The older I get, the more I love Disney movies. As a kid, these films, songs, and stories were just plain out fun. As an adult, I find I appreciate them more and more. It’s like enjoying the layers of a cake instead of just binging on the frosting.

With that in mind, since this Book Addict is still trying desperately to catch up with her reading, I thought I’d do a fun little series about Disney. So we’ll be exploring some great stories, quotes, and songs from some of their best films.

Next time: We start with “The Jungle Book”

Thank You Notes

I’ve talked about the lost art of the letter before, but I just wanted to take a minute to spotlight thank you notes.

If there is nothing quite so nice as a letter, there is also nothing quite so nice as getting a handwritten thank you note from someone.

I always try to send them to people to show my gratitude, and I was the lucky girl who got one recently as well. It put a bounce in my step for the rest of the day, knowing that someone had taken the time to write me such a lovely little message.

So slow down, and take the time.

If I loved you less, I might be able to talk about it more.”

At any given time, I can usually be counted on to be reading a Jane Austen novel. It doesn’t matter how many times I’ve read them before; every time I find something new to enjoy.

And let me tell you something: Jane Austen is perfect for Valentine’s Day.

Her books are often seen as a satire of gentrified country life, or rom-com love stories.

Which they are.

But, I think I am versed enough in her work to be able to say that Miss Austen was very astute not only in her observations about life and people, but about love. She was a practical person, and she believed, rightfully so, that there was more than just one person out there who was capable of making someone else happy. She believed that love was not always perfect, but that it makes us strive to be our best selves, even though there will be times we will fail.

That being said, she was also a romantic. Anyone who has read Persuasion will know that.

So on this day of romance, my gift to you, Dear Reader, is a little collection of some of Austen’s most romantic moments in her novels. Enjoy, and a happy Valentine’s Day to you.

1) Sense and Sensibility

“If I could but know his heart, everything would become easy.”

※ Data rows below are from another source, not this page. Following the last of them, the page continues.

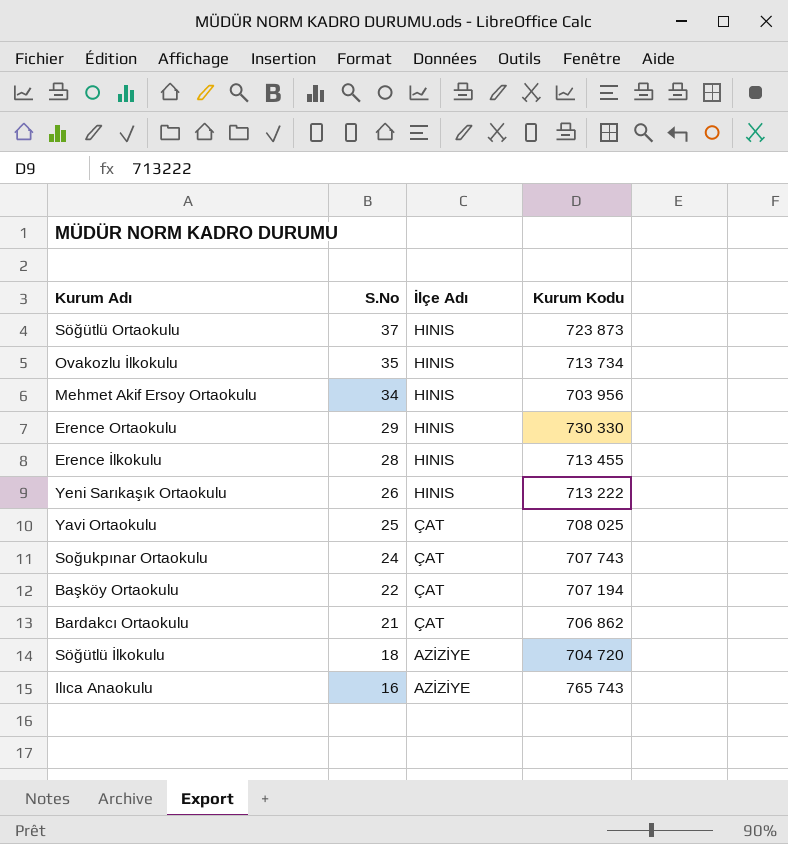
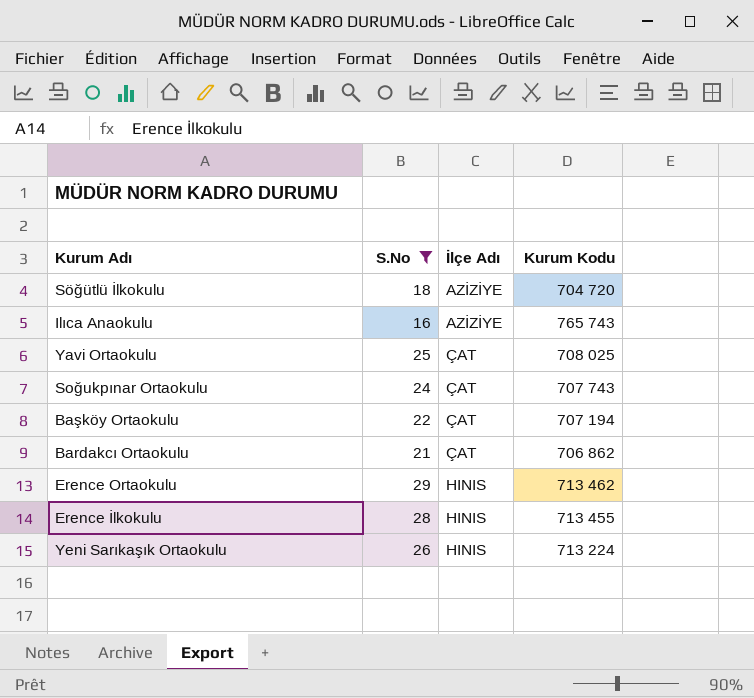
filter: none -> S.No <= 29
row order: S.No descending -> İlçe Adı ascending
Erence Ortaokulu | Kurum Kodu: 730 330 -> 713 462
Yeni Sarıkaşık Ortaokulu | Kurum Kodu: 713 222 -> 713 224

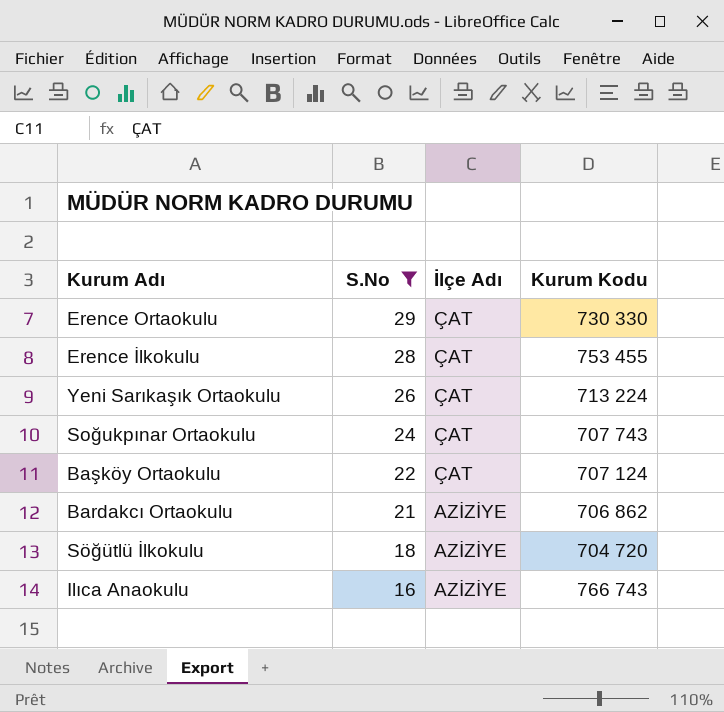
row order: İlçe Adı ascending -> S.No descending
row Yavi Ortaokulu: 25 | ÇAT | 708 025 -> none
Erence Ortaokulu | İlçe Adı: HINIS -> ÇAT
Erence Ortaokulu | Kurum Kodu: 713 462 -> 730 330
Erence İlkokulu | İlçe Adı: HINIS -> ÇAT
Erence İlkokulu | Kurum Kodu: 713 455 -> 753 455
Yeni Sarıkaşık Ortaokulu | İlçe Adı: HINIS -> ÇAT
Başköy Ortaokulu | Kurum Kodu: 707 194 -> 707 124
Bardakcı Ortaokulu | İlçe Adı: ÇAT -> AZİZİYE
Ilıca Anaokulu | Kurum Kodu: 765 743 -> 766 743

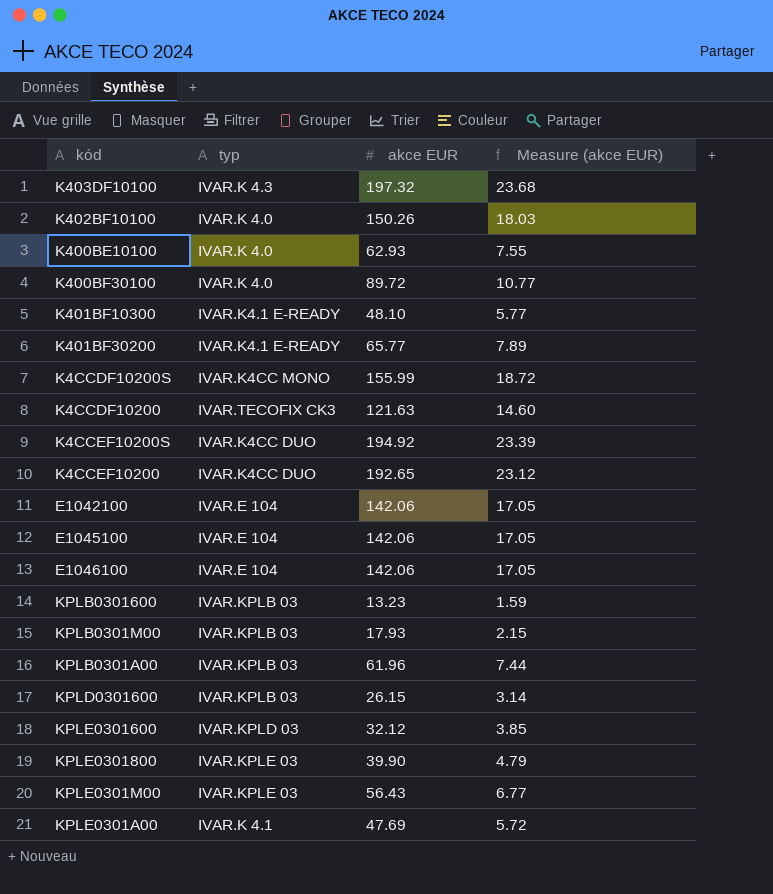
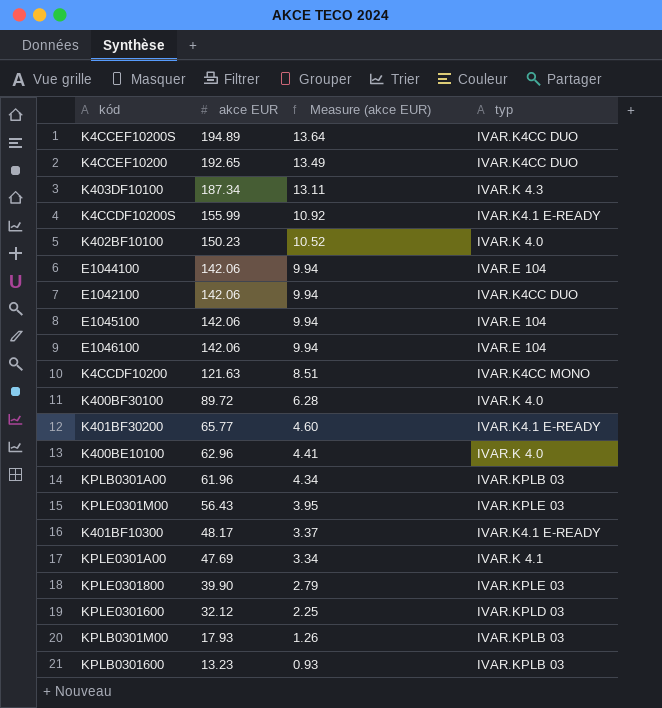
row order: none -> akce EUR descending
column Measure (akce EUR) | formula: [akce EUR] * 0.12 -> [akce EUR] * 0.07
column typ | position: 2 -> 4
row KPLD0301600: IVAR.KPLB 03 | 26.15 | 3.14 -> none
K4CCEF10200S | akce EUR: 194.92 -> 194.89
K403DF10100 | akce EUR: 197.32 -> 187.34
K4CCDF10200S | typ: IVAR.K4CC MONO -> IVAR.K4.1 E-READY
K402BF10100 | akce EUR: 150.26 -> 150.23
row E1044100: none -> 142.06 | 9.94 | IVAR.E 104
E1042100 | typ: IVAR.E 104 -> IVAR.K4CC DUO
K4CCDF10200 | typ: IVAR.TECOFIX CK3 -> IVAR.K4CC MONO
K400BE10100 | akce EUR: 62.93 -> 62.96
K401BF10300 | akce EUR: 48.10 -> 48.17

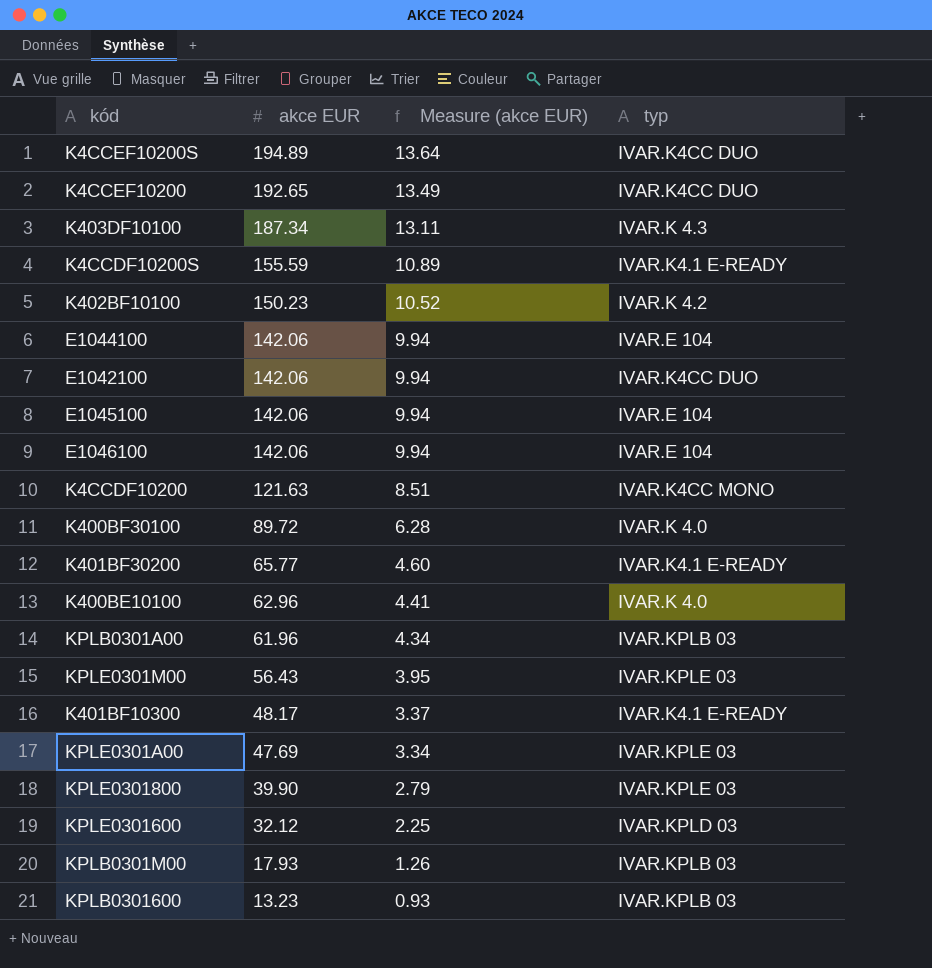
K4CCDF10200S | akce EUR: 155.99 -> 155.59
K4CCDF10200S | Measure (akce EUR): 10.92 -> 10.89
K402BF10100 | typ: IVAR.K 4.0 -> IVAR.K 4.2
KPLE0301A00 | typ: IVAR.K 4.1 -> IVAR.KPLE 03

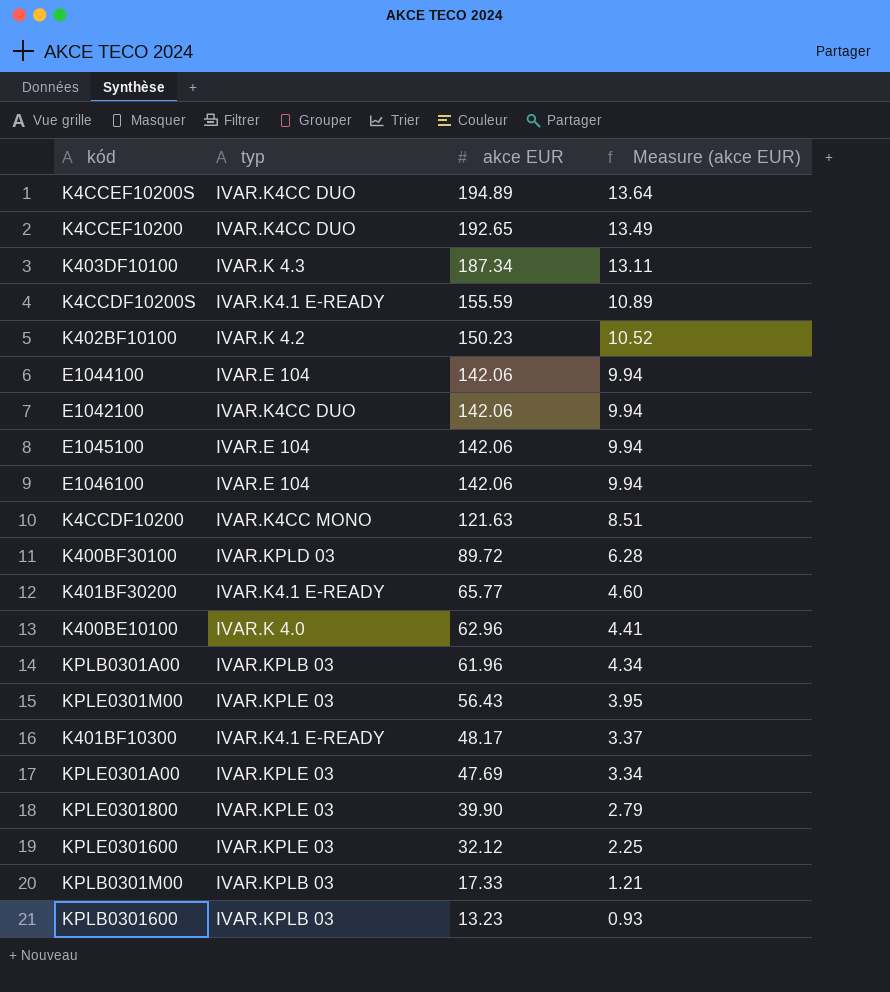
column typ | position: 4 -> 2
K400BF30100 | typ: IVAR.K 4.0 -> IVAR.KPLD 03
KPLE0301600 | typ: IVAR.KPLD 03 -> IVAR.KPLE 03
KPLB0301M00 | akce EUR: 17.93 -> 17.33
KPLB0301M00 | Measure (akce EUR): 1.26 -> 1.21

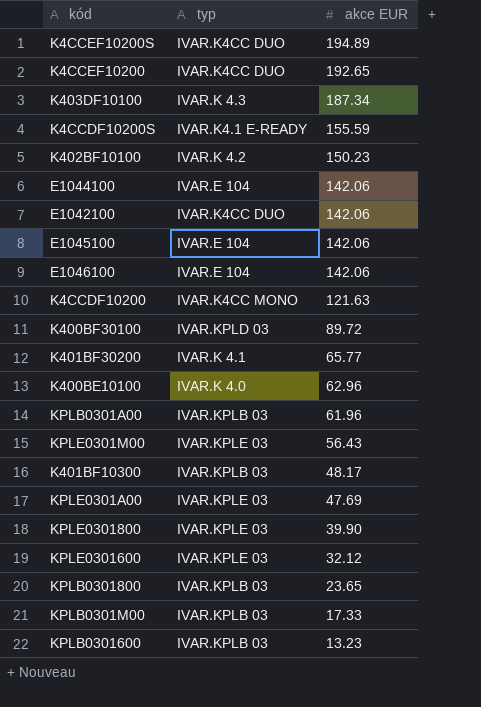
column Measure (akce EUR) | formula: [akce EUR] * 0.07 -> none
K401BF30200 | typ: IVAR.K4.1 E-READY -> IVAR.K 4.1
K401BF10300 | typ: IVAR.K4.1 E-READY -> IVAR.KPLB 03
row KPLB0301800: none -> IVAR.KPLB 03 | 23.65

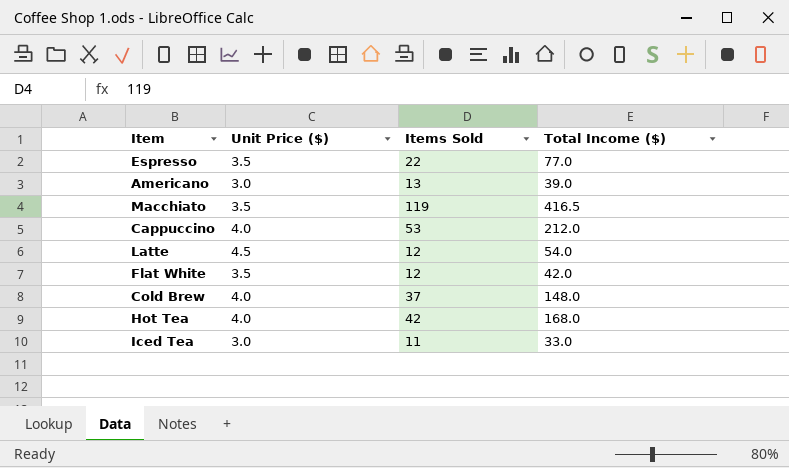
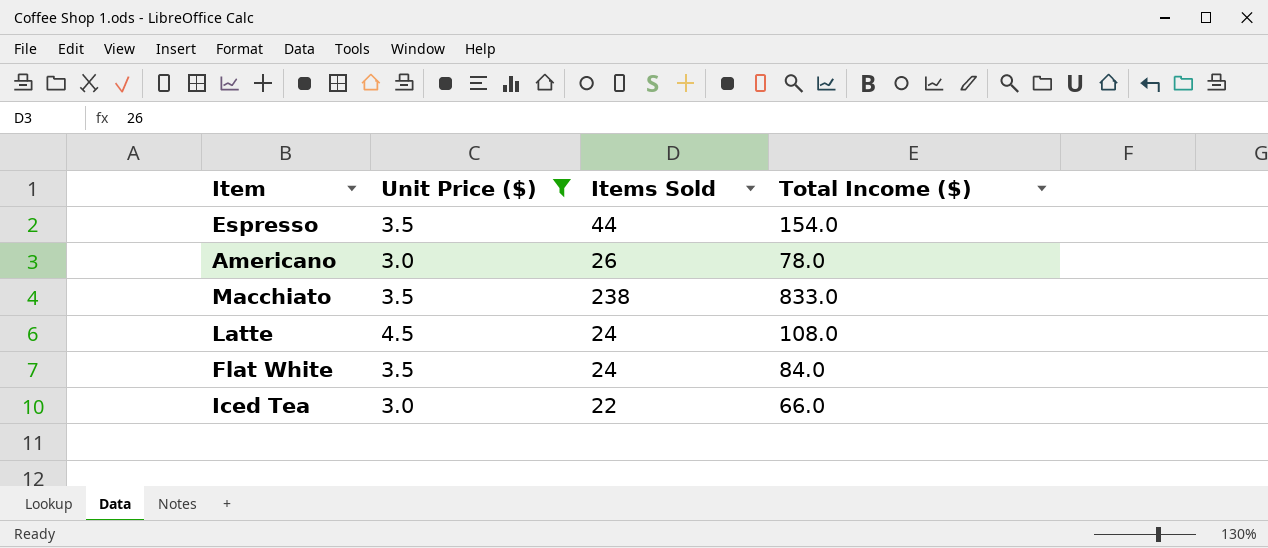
filter: none -> Unit Price ($) != 4.0
Espresso | Items Sold: 22 -> 44
Espresso | Total Income ($): 77.0 -> 154.0
Americano | Items Sold: 13 -> 26
Americano | Total Income ($): 39.0 -> 78.0
Macchiato | Items Sold: 119 -> 238
Macchiato | Total Income ($): 416.5 -> 833.0
Latte | Items Sold: 12 -> 24
Latte | Total Income ($): 54.0 -> 108.0
Flat White | Items Sold: 12 -> 24
Flat White | Total Income ($): 42.0 -> 84.0
Iced Tea | Items Sold: 11 -> 22
Iced Tea | Total Income ($): 33.0 -> 66.0

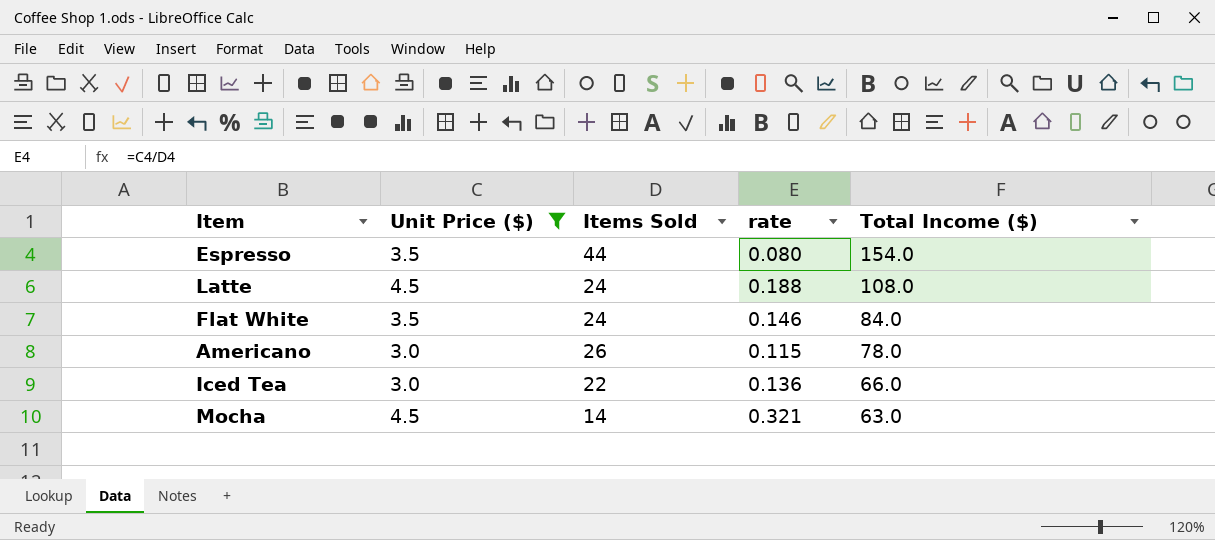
row order: none -> Total Income ($) descending
column rate | formula: none -> [Unit Price ($)] / [Items Sold]
row Macchiato: 3.5 | 238 | 833.0 -> none
row Mocha: none -> 4.5 | 14 | 0.321 | 63.0

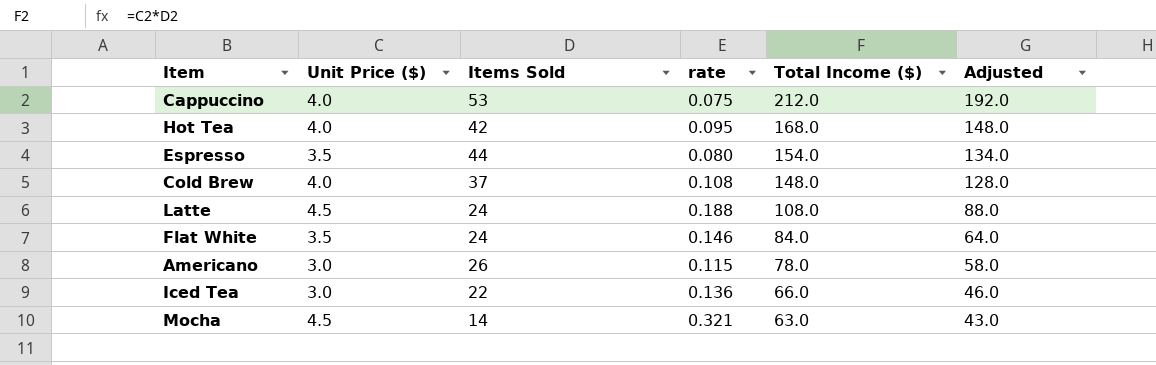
filter: Unit Price ($) != 4.0 -> none
column Adjusted | formula: none -> [Total Income ($)] - 20

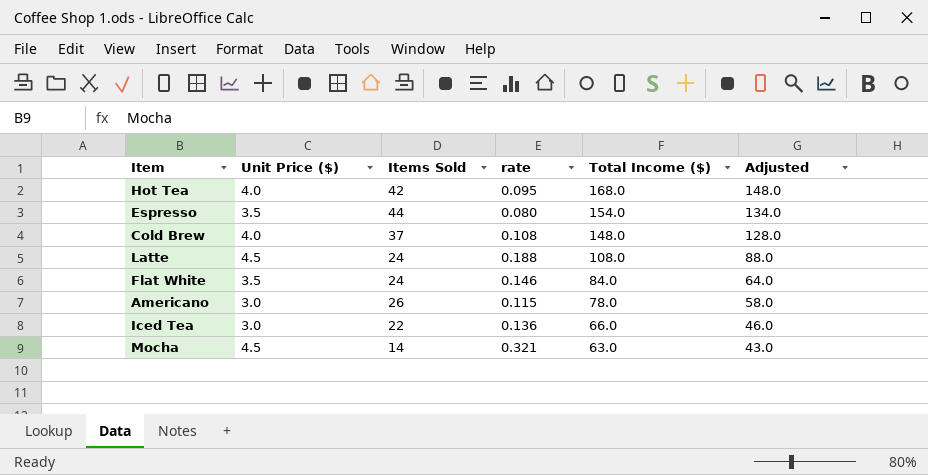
row Cappuccino: 4.0 | 53 | 0.075 | 212.0 | 192.0 -> none

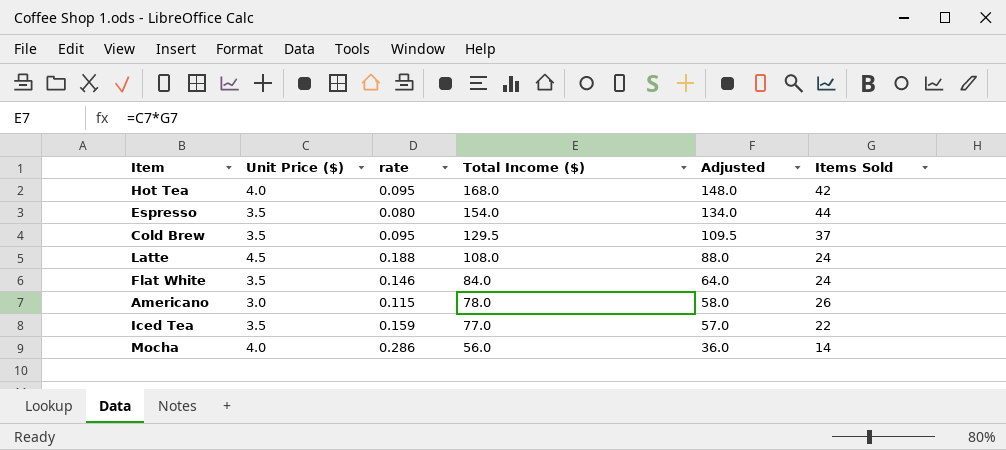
column Items Sold | position: 3 -> 6
Cold Brew | Unit Price ($): 4.0 -> 3.5
Cold Brew | rate: 0.108 -> 0.095
Cold Brew | Total Income ($): 148.0 -> 129.5
Cold Brew | Adjusted: 128.0 -> 109.5
Iced Tea | Unit Price ($): 3.0 -> 3.5
Iced Tea | rate: 0.136 -> 0.159
Iced Tea | Total Income ($): 66.0 -> 77.0
Iced Tea | Adjusted: 46.0 -> 57.0
Mocha | Unit Price ($): 4.5 -> 4.0
Mocha | rate: 0.321 -> 0.286
Mocha | Total Income ($): 63.0 -> 56.0
Mocha | Adjusted: 43.0 -> 36.0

“I come here with no expectations, only to profess, now that I am at liberty to do so, that my heart is and always will be yours.”

“What do you know of my heart? What do you know of anything but your own suffering? For weeks, Marianne, I’ve had this pressing on me without being at liberty to speak of it to a single creature. It was forced on me by the very person whose prior claims ruined all my hope. I have endured her exaltations again and again whilst knowing myself to be divided from Edward forever. Believe me, Marianne, had I not been bound to silence I could have provided proof enough of a broken heart, even for you.”

“I can feel no sentiment of approbation inferior to love.”

2) Pride and Prejudice

“A lady’s imagination is very rapid; it jumps from admiration to love, from love to matrimony in a moment.”

“In vain have I struggled. It will not do. My feelings will not be repressed. You must allow me to tell you how ardently I admire and love you.”

“It is a truth universally acknowledged, that a single man in possession of a good fortune, must be in want of a wife.”

“There are few people whom I really love, and still fewer of whom I think well.”

“I cannot fix on the hour, or the spot, or the look or the words, which laid the foundation. It is too long ago. I was in the middle before I knew that I had begun.”

“To be fond of dancing was a certain step towards falling in love.”

“Her heart did whisper that he had done it for her.”

“I have been meditating on the very great pleasure which a pair of fine eyes in the face of a pretty woman can bestow.”

“We can all begin freely–a slight preference is natural enough; but there are very few of us who have heart enough to be really in love without encouragement.”

“We neither of us perform to strangers.”

3) Emma

“I may have lost my heart, but not my self control.”

“If I loved you less, I might be able to talk about it more.”

“Men of sense, whatever you may choose to say, do not want silly wives.”

“She was one of those who, having once begun, would be always in love.”

“it’s such a happiness when good people get together.”

4) Mansfield Park

“But there certainly are not so many men of large fortune in the world as there are pretty women to deserve them.”

“No man dies of love but on the stage, Mr. Crawford.”

“Good-humored, unaffected girls, will not do for a man who has been used to sensible women. They are two distinct orders of being.”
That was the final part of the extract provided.